It is a well settled rule of law that a person cannot maintain an action if, in order to establish his cause of action, he must rely, in whole or in part, on an illegal or immoral act or transaction to which he is a party, or where he must base his cause of action, in whole or in part, on a violation by himself of the criminal or penal laws. 1 C.J.S., Actions, § 13, p. 996. See also 1 Am.Jur. (Actions) Sec. 16, p. 414, to the same effect.
In White v. Shawnee Milling Co., 94 Okl. 260, 221 P. 1029, 1031, recovery of damages was sought by a former railroad station agent on account of the loss of his job following his violation of a rule of the Interstate Commerce Commission in the issuance of a fictitious bill of lading at the request of the milling company. The rules of the Interstate Commerce Commission have the force of law, and the court denied recovery, stating among other things: "The action is founded upon an illegal act alleged to have been participated in by the plaintiff and some party, unnamed, but alleged to have been an employee of the defendant, and both plaintiff and defendant knew the acts were unlawful or forbidden."
After a citation of several cases, the court then quotes from a statement of Lord Mansfield in Holman v. Johnson, Comp. 343: "``The principle of public policy is this: "No court will lend its aid to a man who founds his cause of action upon an immoral or illegal act."'"
In this case the plaintiff founds his claim for damages on the fact that he was not allowed to operate his truck on the public highways of this state in violation of its positive law.
In Lloyd v. North Carolina R. Co., 151 N.C. 536, 66 S.E. 604, 45 L.R.A.,N.S., 378, recovery was denied an employee for injuries *143 received while he was working longer than allowed by the laws of North Carolina. See also the annotation following this case on the same page, and the following cases: Boylston Bottling Co. v. O'Neill, 231 Mass. 498, 121 N.E. 411, 2 A.L.R. 902, with annotation at page 906; Mass. Bonding and Ins. Co. v. Gottlieb, Tex.Com.App., 15 S.W.2d 1020; Dixie Rubber Co. v. Catoe, 145 Miss. 342, 110 So. 670.

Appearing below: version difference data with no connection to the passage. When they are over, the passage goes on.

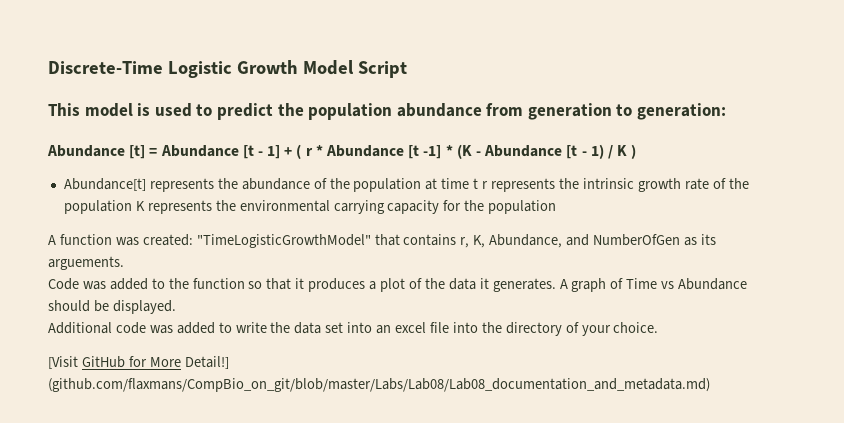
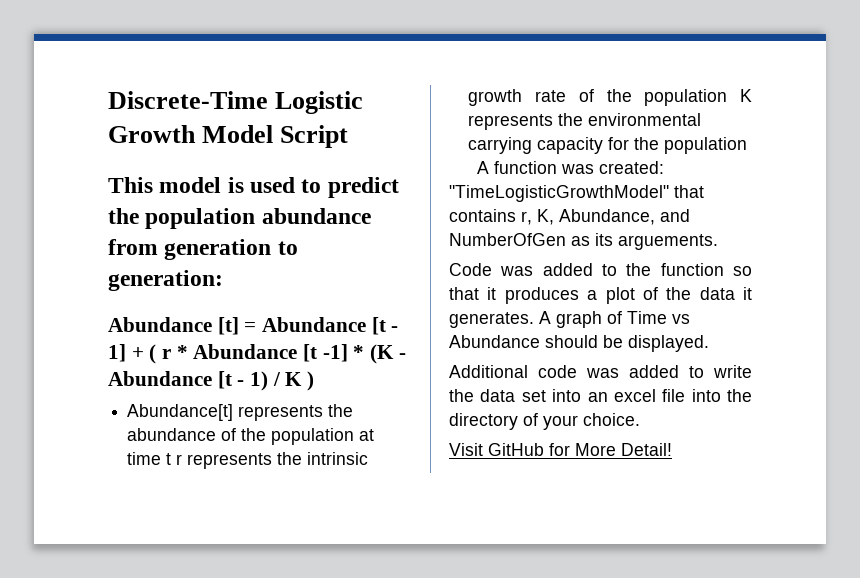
- [Visit GitHub for More Detail!] (github.com/flaxmans/CompBio_on_git/blob/master/Labs/Lab08/Lab08_documentation_and_metadata.md)
+ Visit GitHub for More Detail!

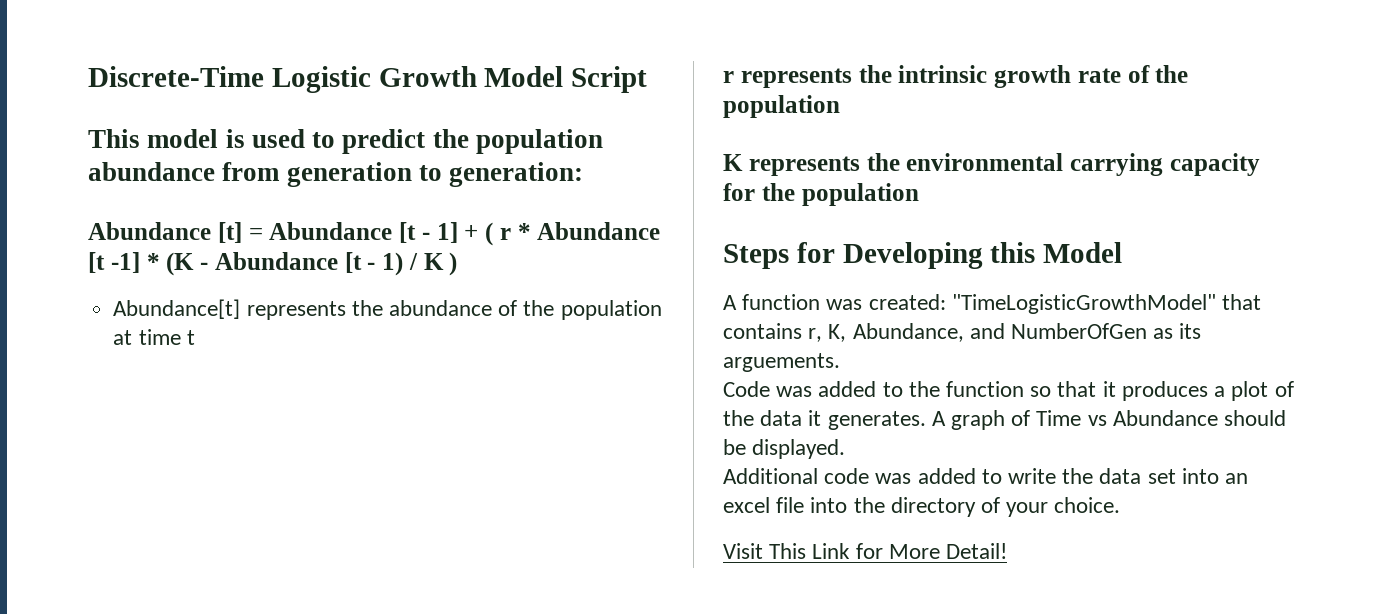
- Abundance[t] represents the abundance of the population at time t r represents the intrinsic growth rate of the population K represents the environmental carrying capacity for the population
+ Abundance[t] represents the abundance of the population at time t
+ r represents the intrinsic growth rate of the population
+ K represents the environmental carrying capacity for the population
+ Steps for Developing this Model
- Visit GitHub for More Detail!
+ Visit This Link for More Detail!

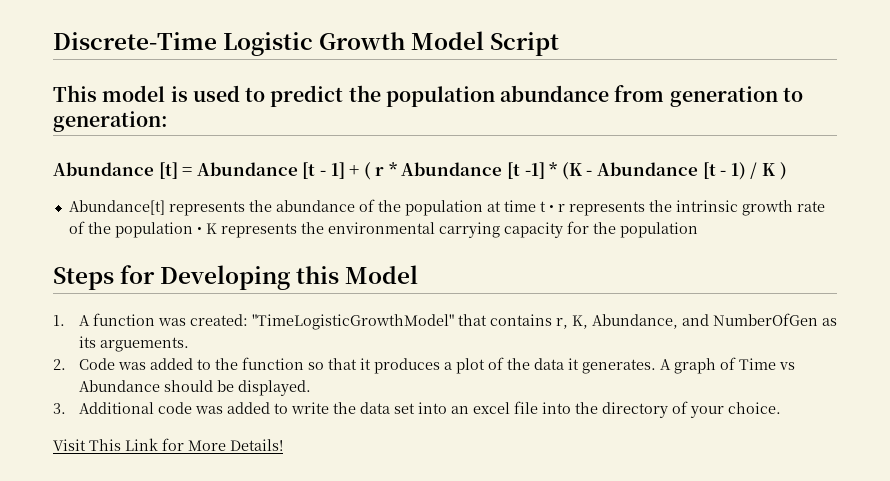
- Abundance[t] represents the abundance of the population at time t
- r represents the intrinsic growth rate of the population
- K represents the environmental carrying capacity for the population
+ Abundance[t] represents the abundance of the population at time t • r represents the intrinsic growth rate of the population • K represents the environmental carrying capacity for the population
- A function was created: "TimeLogisticGrowthModel" that contains r, K, Abundance, and NumberOfGen as its arguements.
+ 1. A function was created: "TimeLogisticGrowthModel" that contains r, K, Abundance, and NumberOfGen as its arguements.
- Code was added to the function so that it produces a plot of the data it generates.
+ 2. Code was added to the function so that it produces a plot of the data it generates.
- Additional code was added to write the data set into an excel file into the directory of your choice.
+ 3. Additional code was added to write the data set into an excel file into the directory of your choice.
- Visit This Link for More Detail!
+ Visit This Link for More Details!

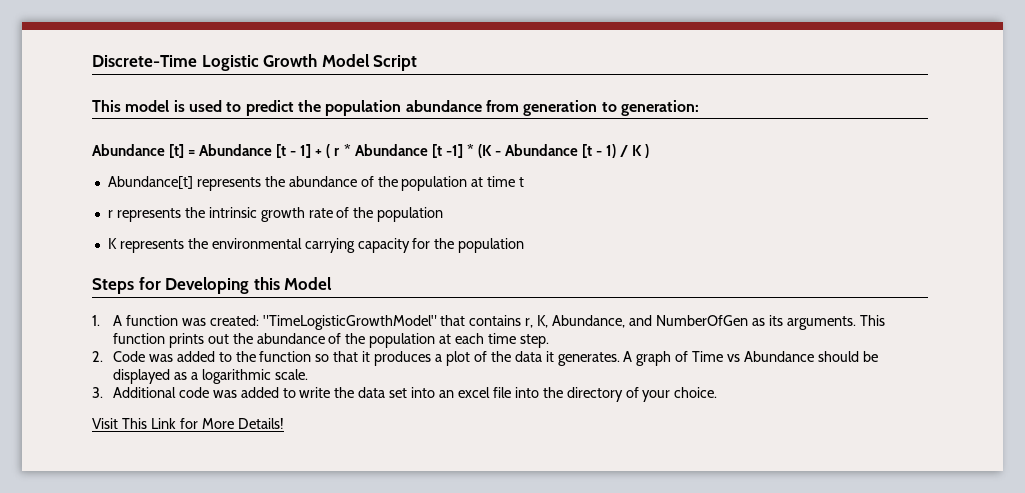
- Abundance[t] represents the abundance of the population at time t • r represents the intrinsic growth rate of the population • K represents the environmental carrying capacity for the population
+ Abundance[t] represents the abundance of the population at time t
+ r represents the intrinsic growth rate of the population
+ K represents the environmental carrying capacity for the population
- 1. A function was created: "TimeLogisticGrowthModel" that contains r, K, Abundance, and NumberOfGen as its arguements.
+ 1. A function was created: "TimeLogisticGrowthModel" that contains r, K, Abundance, and NumberOfGen as its arguments. This function prints out the abundance of the population at each time step.
- A graph of Time vs Abundance should be displayed.
+ A graph of Time vs Abundance should be displayed as a logarithmic scale.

The plaintiff attempts to avoid the effect of his violation of the statute by saying that the truck would have been used in hauling logs over roads which are not public highways, but such is not the finding of fact made by the trial court. The finding has not been attacked by a cross appeal and must, therefore, stand. Bounds v. Carner, 53 N.M. 234, 205 P.2d 216.
We hold that plaintiff's violations of the motor vehicle license laws preclude a recovery for the loss of use of the truck.

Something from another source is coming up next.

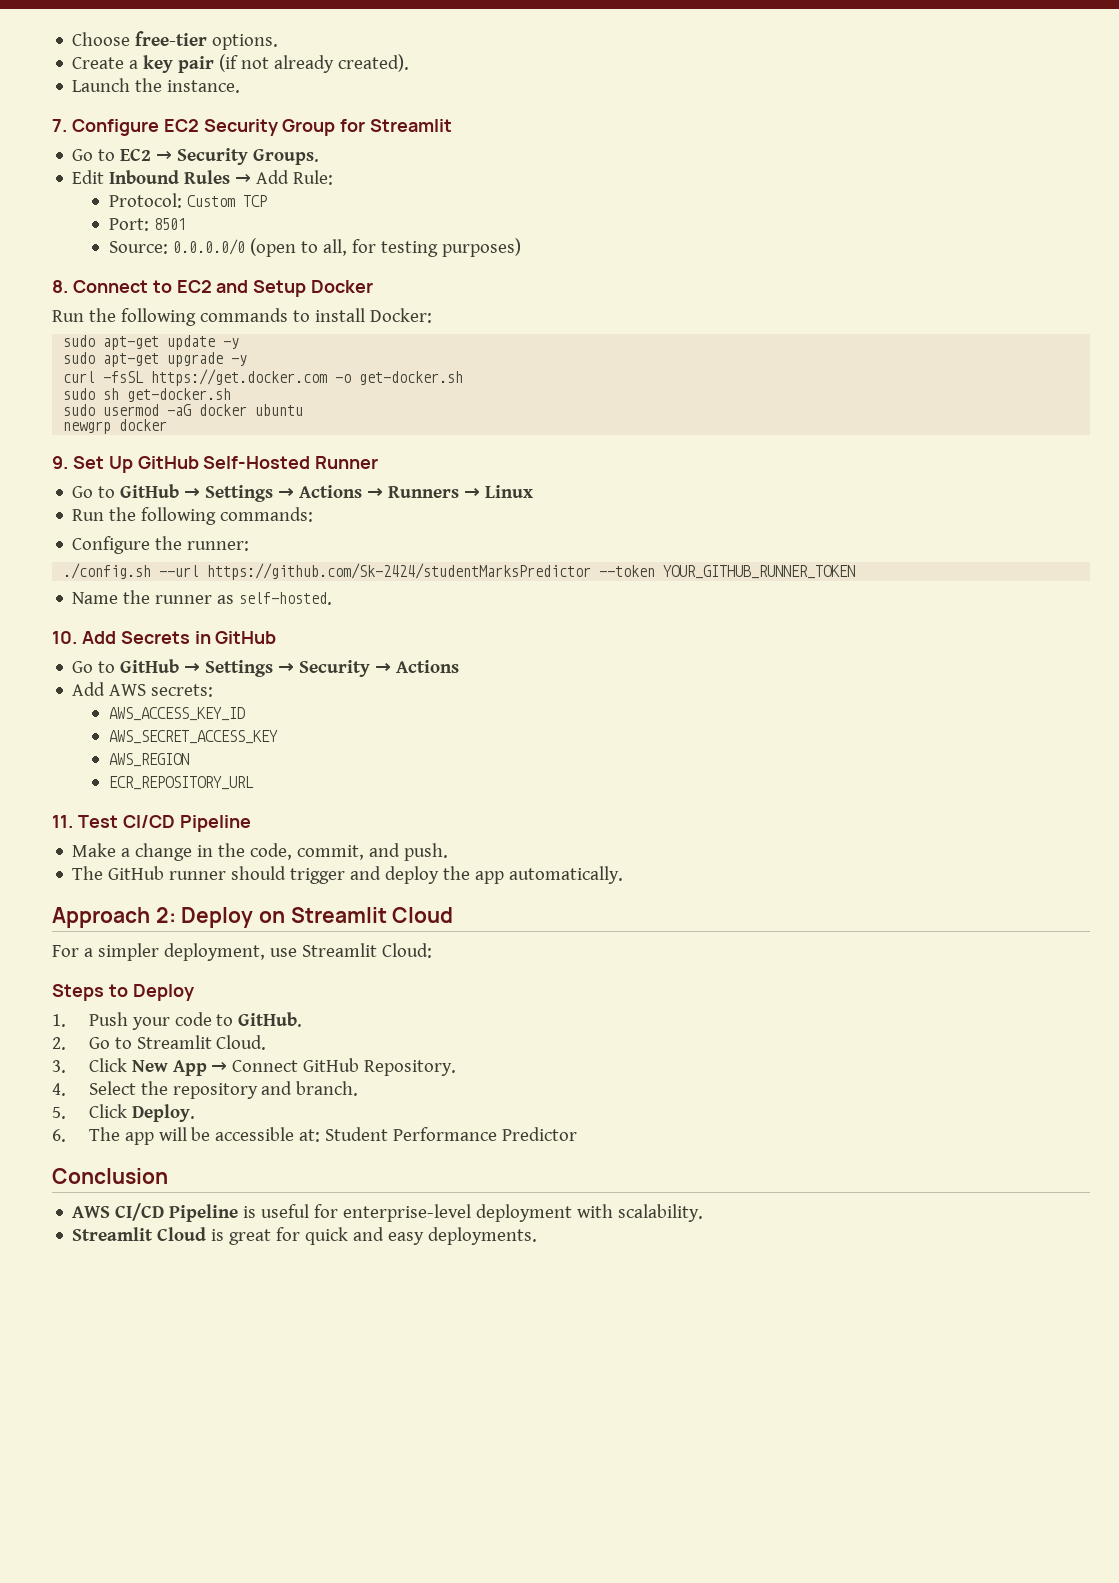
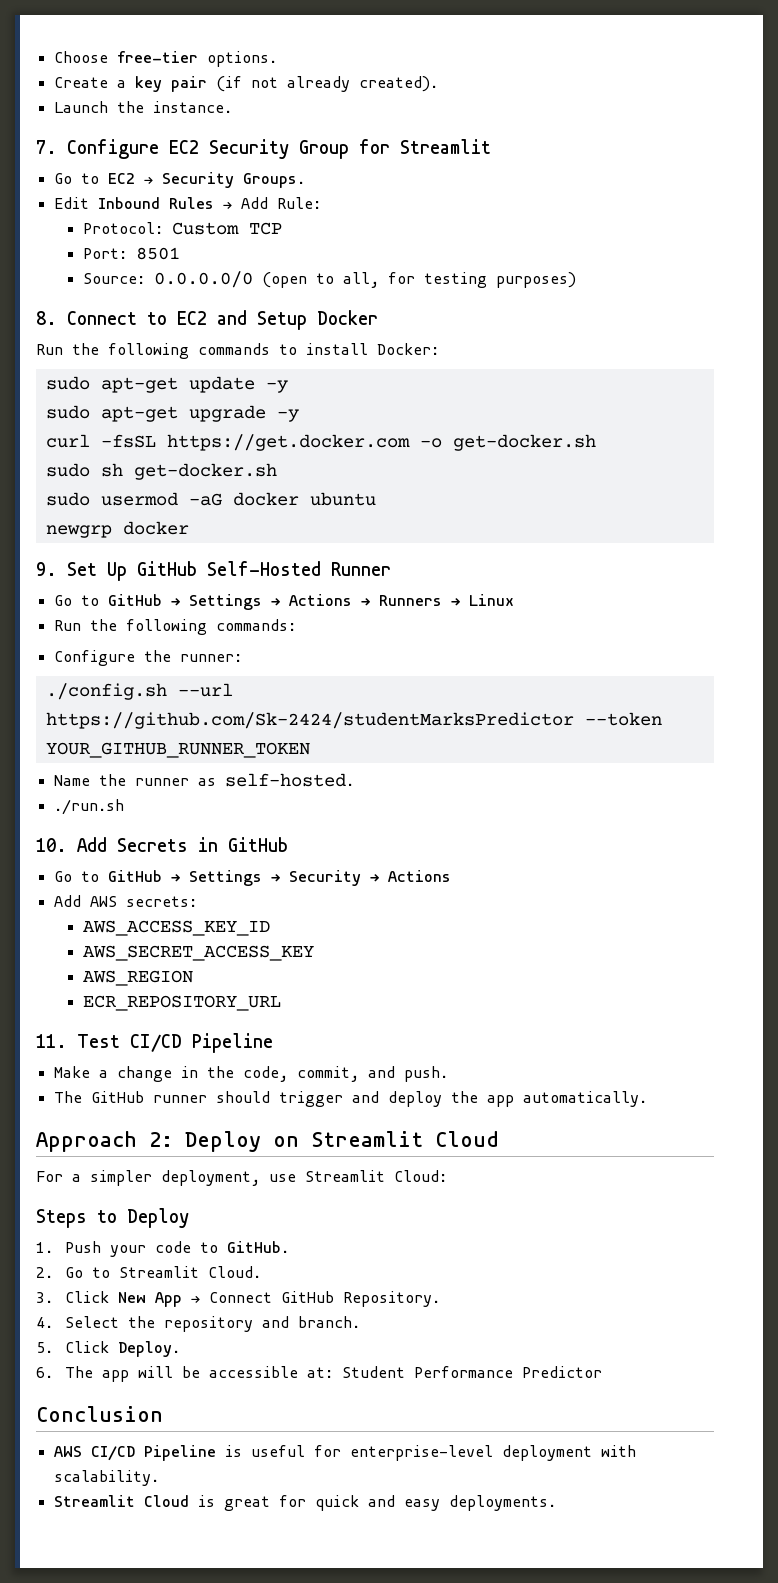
+ ./run.sh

That part of the judgment awarding the possession of the truck to the plaintiff will be affirmed, but reversed on the award of damages and the cause will be remanded with instructions to enter a new judgment awarding the plaintiff nominal damages of $1.00. The defendant will be allowed the costs of his appeal.
It is so ordered.
LUJAN, SADLER and COMPTON, JJ., concur.
BRICE, C. J., not participating.
Lloyd v. North Carolina Railroad , 151 N.C. 536 ( 1909 )
Dixie Rubber Co. v. Catoe , 145 Miss. 342 ( 1926 )

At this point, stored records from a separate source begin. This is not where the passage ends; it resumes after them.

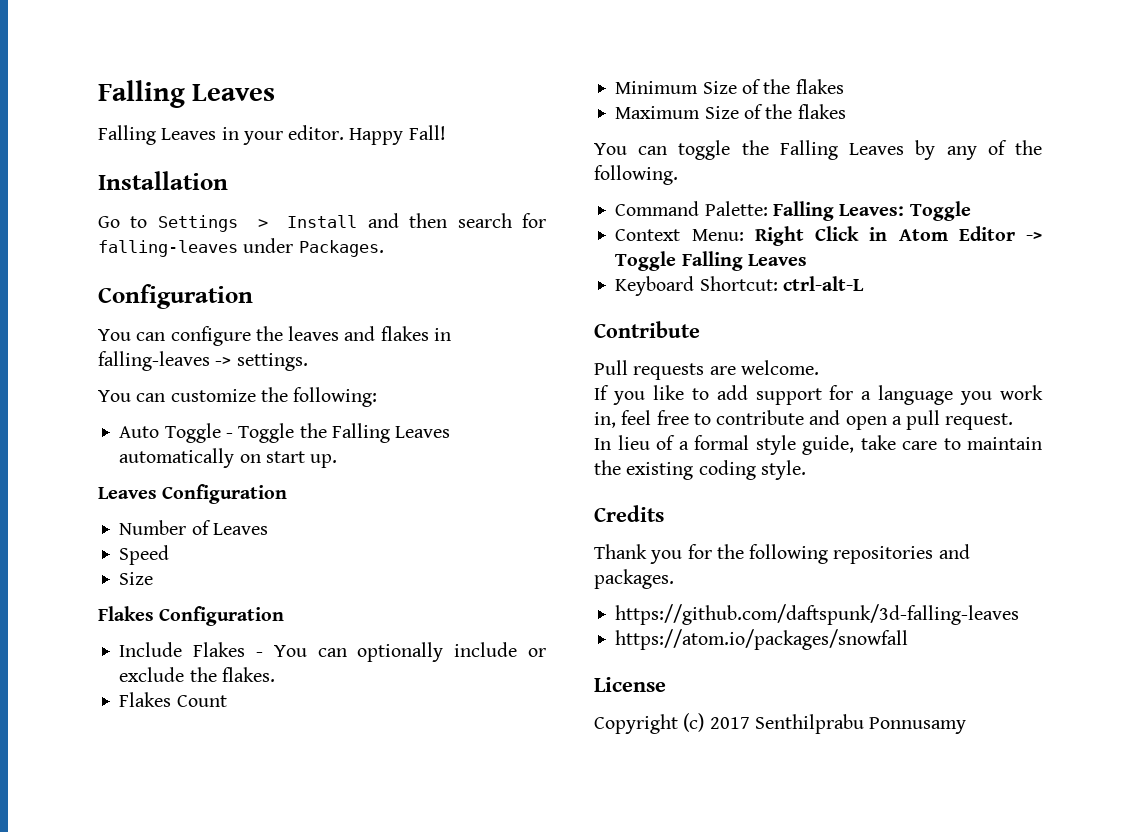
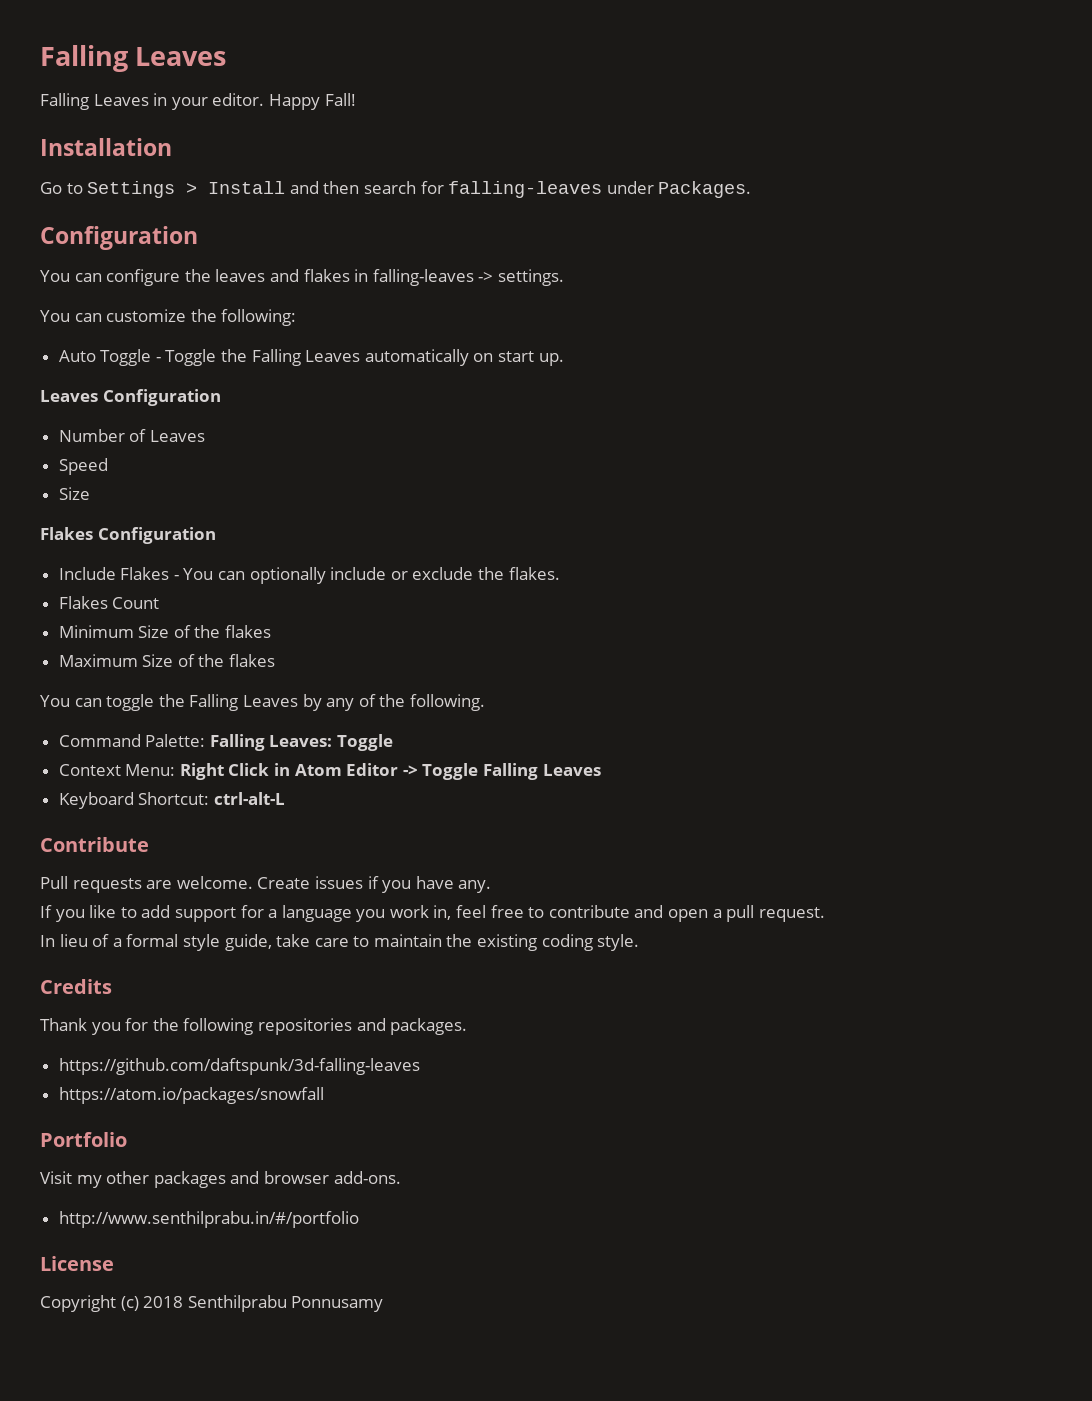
+ Create issues if you have any.
+ Portfolio
+ Visit my other packages and browser add-ons.
+ http://www.senthilprabu.in/#/portfolio
- Copyright (c) 2017 Senthilprabu Ponnusamy
+ Copyright (c) 2018 Senthilprabu Ponnusamy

Bounds v. Carner , 53 N.M. 234 ( 1949 )
Mahanna v. Westland Oil Company , 1960 N.D. LEXIS 97 ( 1960 )
M. F. A. Cooperative Ass'n of Mansfield v. Murray , 1963 Mo. App. LEXIS 569 ( 1963 )
Crawford v. Holcomb , 57 N.M. 691 ( 1953 )
Sierra Blanca Sales Co., Inc. v. Newco Industries, Inc. , 84 N.M. 524 ( 1972 )
PC Carter Co. v. Miller , 149 N.M. 660 ( 2011 )
commercial-insurance-company-of-newark-new-jersey-v-ed-h-watson-roger , 261 F.2d 143 ( 1958 )
Rodriguez v. Williams ( 2015 )
Farrar v. Hood , 56 N.M. 724 ( 1952 )
Cooper v. Albuquerque National Bank , 75 N.M. 295 ( 1965 )
Case v. Henry , 55 N.M. 154 ( 1951 )
Fleming v. Phelps-Dodge Corporation , 83 N.M. 715 ( 1972 )
Measday v. Sweazea , 78 N.M. 781 ( 1968 )
Capo v. Century Life Insurance , 94 N.M. 373 ( 1980 )
Renehan v. Lobato , 55 N.M. 532 ( 1951 )
Fischer v. Rakagis , 59 N.M. 463 ( 1955 )
J. A. Silversmith, Inc. v. Marchiondo , 75 N.M. 290 ( 1965 )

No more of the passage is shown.